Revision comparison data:
# # # # # # #
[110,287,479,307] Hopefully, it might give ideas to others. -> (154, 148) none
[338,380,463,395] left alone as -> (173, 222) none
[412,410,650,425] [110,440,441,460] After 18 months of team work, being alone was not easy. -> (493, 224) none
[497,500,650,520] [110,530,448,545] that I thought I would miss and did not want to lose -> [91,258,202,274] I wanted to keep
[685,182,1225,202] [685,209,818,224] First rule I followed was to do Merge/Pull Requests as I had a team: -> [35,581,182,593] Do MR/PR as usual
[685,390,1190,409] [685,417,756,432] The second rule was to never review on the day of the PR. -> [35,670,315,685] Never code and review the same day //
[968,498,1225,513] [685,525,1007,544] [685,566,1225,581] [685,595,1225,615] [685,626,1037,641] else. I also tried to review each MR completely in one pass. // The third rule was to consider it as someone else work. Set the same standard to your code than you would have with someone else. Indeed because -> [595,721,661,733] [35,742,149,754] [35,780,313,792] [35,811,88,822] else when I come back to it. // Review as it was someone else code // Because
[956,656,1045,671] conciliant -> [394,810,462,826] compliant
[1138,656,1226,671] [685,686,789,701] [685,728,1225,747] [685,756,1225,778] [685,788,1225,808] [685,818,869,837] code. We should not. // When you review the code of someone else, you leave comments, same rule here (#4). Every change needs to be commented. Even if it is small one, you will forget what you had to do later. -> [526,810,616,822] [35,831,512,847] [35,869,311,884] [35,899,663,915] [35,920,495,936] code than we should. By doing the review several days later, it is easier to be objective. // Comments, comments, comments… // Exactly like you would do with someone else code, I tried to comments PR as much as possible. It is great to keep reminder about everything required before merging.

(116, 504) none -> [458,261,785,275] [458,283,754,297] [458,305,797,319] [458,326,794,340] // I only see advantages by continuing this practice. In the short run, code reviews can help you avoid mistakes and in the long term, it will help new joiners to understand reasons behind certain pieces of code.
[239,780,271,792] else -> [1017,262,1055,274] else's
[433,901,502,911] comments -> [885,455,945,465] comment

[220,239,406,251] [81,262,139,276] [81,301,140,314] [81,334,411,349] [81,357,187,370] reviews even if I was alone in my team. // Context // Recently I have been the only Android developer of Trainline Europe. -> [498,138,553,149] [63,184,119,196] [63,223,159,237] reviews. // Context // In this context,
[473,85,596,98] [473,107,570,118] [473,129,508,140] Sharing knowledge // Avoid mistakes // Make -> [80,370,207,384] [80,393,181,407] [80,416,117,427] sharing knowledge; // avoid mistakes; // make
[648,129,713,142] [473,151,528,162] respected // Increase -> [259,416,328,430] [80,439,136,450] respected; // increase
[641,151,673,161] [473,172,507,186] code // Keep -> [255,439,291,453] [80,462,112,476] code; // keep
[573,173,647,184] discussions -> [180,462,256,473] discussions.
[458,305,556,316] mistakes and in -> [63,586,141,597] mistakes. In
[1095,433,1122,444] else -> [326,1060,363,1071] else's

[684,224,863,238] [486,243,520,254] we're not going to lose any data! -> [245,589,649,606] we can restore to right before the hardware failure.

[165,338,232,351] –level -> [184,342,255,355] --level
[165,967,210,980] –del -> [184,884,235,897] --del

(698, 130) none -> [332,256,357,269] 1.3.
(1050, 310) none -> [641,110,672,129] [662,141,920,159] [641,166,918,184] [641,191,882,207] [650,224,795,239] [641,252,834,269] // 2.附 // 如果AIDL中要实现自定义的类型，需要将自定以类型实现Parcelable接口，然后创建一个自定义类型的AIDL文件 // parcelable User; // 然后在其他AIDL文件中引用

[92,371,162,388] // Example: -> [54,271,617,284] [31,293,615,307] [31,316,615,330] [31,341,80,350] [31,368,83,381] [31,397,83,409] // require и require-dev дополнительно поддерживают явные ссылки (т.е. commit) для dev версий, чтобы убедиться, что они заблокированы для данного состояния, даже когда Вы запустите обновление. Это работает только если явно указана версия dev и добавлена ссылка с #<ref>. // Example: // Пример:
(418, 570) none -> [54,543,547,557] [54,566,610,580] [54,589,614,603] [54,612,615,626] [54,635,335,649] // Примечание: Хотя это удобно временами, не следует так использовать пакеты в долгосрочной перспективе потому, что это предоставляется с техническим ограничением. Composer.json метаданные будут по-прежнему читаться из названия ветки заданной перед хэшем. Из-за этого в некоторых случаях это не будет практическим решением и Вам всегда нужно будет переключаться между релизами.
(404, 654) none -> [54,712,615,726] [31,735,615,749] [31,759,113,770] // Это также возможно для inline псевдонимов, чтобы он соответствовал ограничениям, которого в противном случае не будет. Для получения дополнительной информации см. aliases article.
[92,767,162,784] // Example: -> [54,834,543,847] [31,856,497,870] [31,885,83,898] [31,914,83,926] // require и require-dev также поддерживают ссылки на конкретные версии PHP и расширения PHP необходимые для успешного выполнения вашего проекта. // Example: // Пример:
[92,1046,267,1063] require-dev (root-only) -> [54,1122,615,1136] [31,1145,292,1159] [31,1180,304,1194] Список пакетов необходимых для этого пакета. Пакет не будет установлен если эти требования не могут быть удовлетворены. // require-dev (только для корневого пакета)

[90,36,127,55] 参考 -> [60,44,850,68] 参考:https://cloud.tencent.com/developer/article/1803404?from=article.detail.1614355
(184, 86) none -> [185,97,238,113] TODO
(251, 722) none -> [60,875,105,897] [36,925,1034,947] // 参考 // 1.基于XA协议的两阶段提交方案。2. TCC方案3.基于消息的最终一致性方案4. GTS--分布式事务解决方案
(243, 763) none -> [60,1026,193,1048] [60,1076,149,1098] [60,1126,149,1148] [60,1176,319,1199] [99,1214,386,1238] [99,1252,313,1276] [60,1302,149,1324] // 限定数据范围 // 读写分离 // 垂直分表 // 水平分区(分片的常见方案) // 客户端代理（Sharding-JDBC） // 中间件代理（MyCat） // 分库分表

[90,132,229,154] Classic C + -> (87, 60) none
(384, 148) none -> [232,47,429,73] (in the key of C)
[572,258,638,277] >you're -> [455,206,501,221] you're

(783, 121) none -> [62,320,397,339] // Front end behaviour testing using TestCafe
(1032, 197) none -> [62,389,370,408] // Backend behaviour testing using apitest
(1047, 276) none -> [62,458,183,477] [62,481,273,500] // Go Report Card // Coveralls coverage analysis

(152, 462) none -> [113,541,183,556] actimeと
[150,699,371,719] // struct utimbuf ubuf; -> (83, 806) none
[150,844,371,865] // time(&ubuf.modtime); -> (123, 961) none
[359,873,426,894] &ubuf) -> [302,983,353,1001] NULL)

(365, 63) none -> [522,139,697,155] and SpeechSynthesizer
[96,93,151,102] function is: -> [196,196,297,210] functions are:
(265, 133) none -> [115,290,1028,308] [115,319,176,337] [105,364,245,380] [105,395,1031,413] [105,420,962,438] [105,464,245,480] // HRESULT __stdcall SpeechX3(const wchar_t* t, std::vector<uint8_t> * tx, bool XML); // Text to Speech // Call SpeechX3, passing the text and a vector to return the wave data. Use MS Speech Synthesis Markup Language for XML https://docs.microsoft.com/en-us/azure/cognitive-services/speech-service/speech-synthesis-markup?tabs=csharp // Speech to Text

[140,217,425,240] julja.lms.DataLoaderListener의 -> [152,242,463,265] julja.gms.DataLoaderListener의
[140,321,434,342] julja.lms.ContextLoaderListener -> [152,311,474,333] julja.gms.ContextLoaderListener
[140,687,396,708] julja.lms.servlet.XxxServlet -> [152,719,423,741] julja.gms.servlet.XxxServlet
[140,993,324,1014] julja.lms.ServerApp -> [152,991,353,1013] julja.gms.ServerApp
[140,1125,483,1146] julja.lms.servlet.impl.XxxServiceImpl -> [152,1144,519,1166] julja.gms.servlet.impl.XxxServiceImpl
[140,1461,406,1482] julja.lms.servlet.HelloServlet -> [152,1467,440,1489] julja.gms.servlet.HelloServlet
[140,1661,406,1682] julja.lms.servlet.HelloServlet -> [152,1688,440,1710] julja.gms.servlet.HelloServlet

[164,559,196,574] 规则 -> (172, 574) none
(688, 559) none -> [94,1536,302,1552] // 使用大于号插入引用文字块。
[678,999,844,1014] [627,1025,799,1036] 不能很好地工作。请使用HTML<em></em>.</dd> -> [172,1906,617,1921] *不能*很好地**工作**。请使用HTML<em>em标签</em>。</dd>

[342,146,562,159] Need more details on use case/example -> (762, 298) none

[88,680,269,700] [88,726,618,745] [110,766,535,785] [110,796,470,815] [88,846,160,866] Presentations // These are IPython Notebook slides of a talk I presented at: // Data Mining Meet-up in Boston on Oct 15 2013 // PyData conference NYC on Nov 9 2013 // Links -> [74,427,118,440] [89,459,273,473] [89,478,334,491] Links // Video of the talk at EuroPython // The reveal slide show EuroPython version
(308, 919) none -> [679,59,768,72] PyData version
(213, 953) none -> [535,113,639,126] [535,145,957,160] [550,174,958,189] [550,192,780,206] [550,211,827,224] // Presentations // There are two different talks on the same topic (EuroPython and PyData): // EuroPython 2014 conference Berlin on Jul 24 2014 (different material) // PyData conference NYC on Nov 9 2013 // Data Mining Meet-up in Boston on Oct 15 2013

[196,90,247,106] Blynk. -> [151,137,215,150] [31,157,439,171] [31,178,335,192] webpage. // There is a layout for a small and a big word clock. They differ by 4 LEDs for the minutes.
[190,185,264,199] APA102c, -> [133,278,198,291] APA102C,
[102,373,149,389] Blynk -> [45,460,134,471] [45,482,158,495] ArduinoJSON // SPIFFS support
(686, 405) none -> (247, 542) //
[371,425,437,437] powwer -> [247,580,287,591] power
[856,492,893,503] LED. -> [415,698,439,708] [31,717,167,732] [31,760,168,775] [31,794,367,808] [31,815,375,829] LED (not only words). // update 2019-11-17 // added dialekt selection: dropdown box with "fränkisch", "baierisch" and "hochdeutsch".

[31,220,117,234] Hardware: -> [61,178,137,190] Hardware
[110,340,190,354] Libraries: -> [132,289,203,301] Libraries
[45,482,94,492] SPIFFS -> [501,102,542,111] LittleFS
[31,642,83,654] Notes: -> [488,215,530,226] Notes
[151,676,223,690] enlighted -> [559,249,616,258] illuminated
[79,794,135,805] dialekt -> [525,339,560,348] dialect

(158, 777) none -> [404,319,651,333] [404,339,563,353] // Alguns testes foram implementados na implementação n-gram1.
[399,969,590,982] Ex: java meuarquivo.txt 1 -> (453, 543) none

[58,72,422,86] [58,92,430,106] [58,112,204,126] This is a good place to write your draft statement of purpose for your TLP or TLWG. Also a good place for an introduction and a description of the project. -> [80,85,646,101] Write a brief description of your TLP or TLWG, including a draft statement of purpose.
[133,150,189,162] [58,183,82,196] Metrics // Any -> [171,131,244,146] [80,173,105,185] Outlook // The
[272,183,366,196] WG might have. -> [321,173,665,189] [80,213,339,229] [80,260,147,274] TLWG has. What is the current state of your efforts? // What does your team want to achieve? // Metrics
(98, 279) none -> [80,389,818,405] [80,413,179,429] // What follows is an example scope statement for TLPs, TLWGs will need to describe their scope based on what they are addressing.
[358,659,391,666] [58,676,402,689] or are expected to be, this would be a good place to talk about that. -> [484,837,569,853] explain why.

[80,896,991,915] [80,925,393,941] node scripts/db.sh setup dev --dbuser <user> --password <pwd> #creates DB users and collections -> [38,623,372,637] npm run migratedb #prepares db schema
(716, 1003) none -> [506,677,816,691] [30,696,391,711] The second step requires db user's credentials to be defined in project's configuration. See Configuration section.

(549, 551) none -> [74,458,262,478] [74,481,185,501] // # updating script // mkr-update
# # # # # # #
WHAT THIS TASK INVOLVES:
Of the lines above, retype only those from the line containing "[110,340,190,354] Libraries: ->" through the line containing "[399,969,590,982] Ex: java", including both, exactly.

WRITTEN SOLUTION:
[110,340,190,354] Libraries: -> [132,289,203,301] Libraries
[45,482,94,492] SPIFFS -> [501,102,542,111] LittleFS
[31,642,83,654] Notes: -> [488,215,530,226] Notes
[151,676,223,690] enlighted -> [559,249,616,258] illuminated
[79,794,135,805] dialekt -> [525,339,560,348] dialect

(158, 777) none -> [404,319,651,333] [404,339,563,353] // Alguns testes foram implementados na implementação n-gram1.
[399,969,590,982] Ex: java meuarquivo.txt 1 -> (453, 543) none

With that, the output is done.